/---

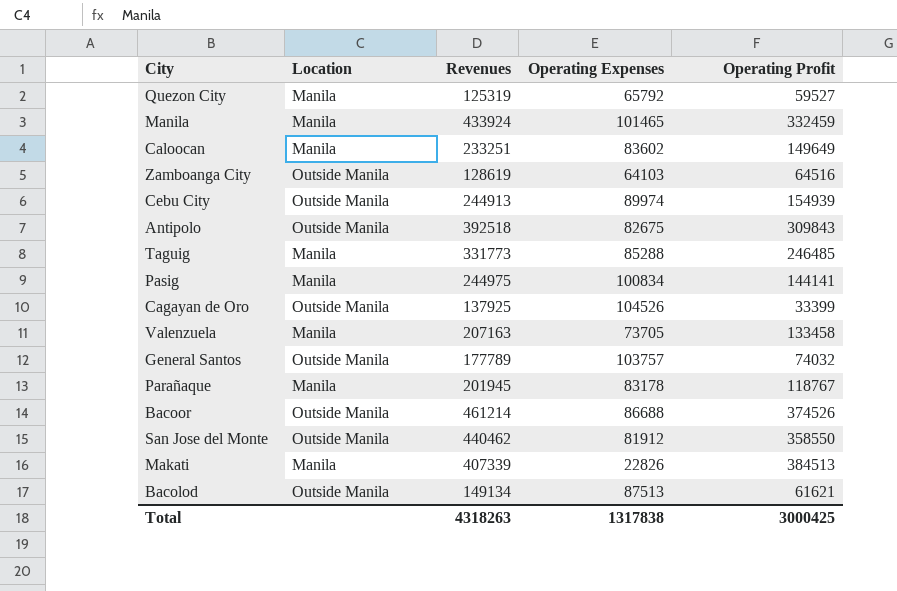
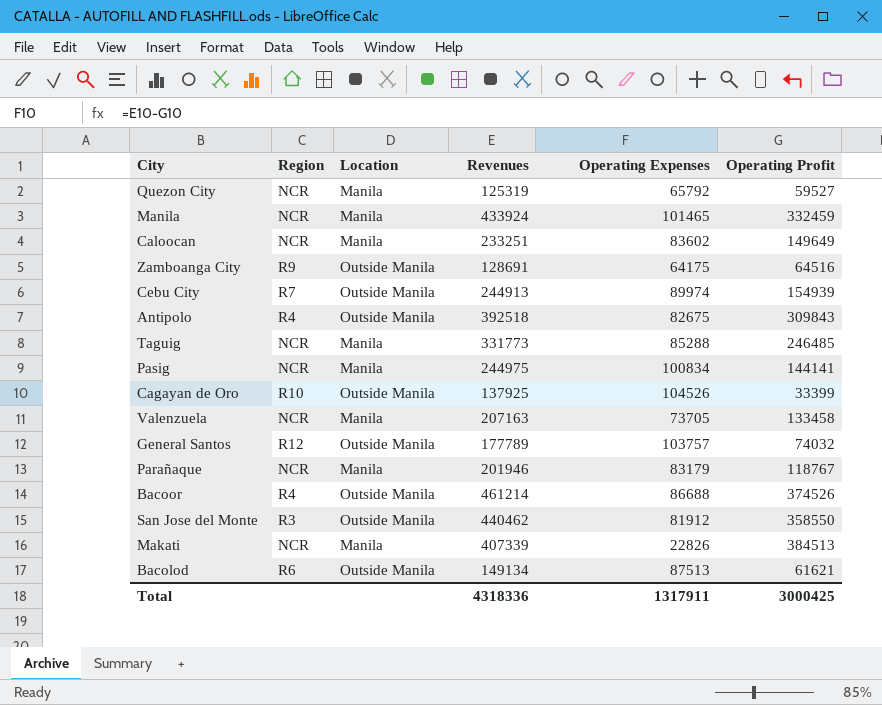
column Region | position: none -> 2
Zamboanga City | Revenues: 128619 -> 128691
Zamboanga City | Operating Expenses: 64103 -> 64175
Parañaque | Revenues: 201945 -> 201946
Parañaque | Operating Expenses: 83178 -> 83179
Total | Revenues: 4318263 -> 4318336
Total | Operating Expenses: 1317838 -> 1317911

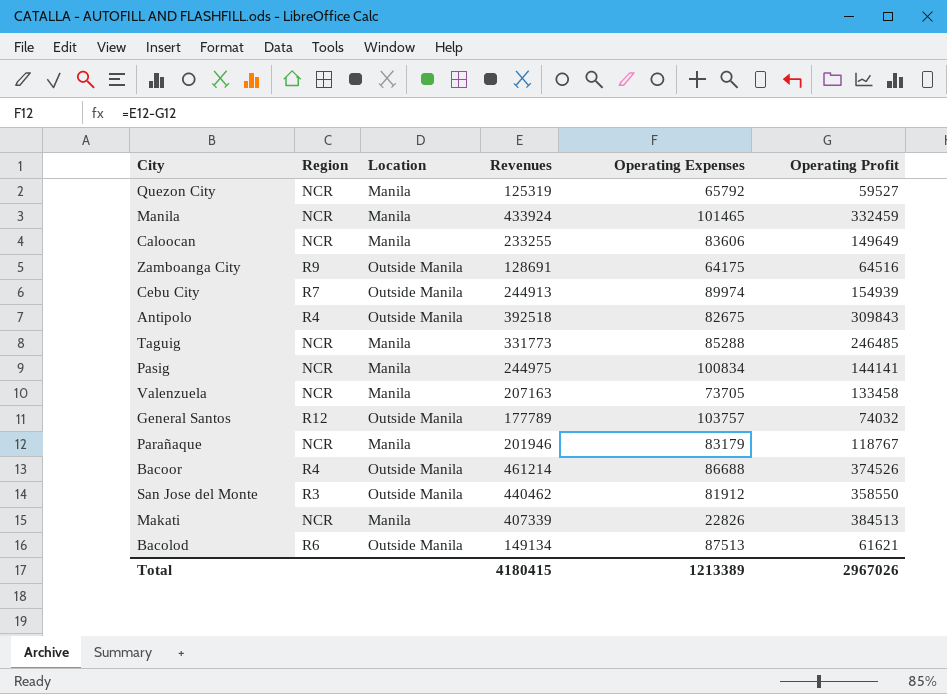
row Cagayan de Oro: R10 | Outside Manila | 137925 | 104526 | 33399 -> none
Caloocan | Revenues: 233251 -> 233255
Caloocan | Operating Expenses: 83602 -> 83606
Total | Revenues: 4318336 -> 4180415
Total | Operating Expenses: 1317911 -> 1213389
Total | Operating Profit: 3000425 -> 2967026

\---

◆ **EXERCISE DESCRIPTION**
Write the material above out again exactly as it reads, but don't carry over the pictures.

◆ **ANSWER**
column Region | position: none -> 2
Zamboanga City | Revenues: 128619 -> 128691
Zamboanga City | Operating Expenses: 64103 -> 64175
Parañaque | Revenues: 201945 -> 201946
Parañaque | Operating Expenses: 83178 -> 83179
Total | Revenues: 4318263 -> 4318336
Total | Operating Expenses: 1317838 -> 1317911

row Cagayan de Oro: R10 | Outside Manila | 137925 | 104526 | 33399 -> none
Caloocan | Revenues: 233251 -> 233255
Caloocan | Operating Expenses: 83602 -> 83606
Total | Revenues: 4318336 -> 4180415
Total | Operating Expenses: 1317911 -> 1213389
Total | Operating Profit: 3000425 -> 2967026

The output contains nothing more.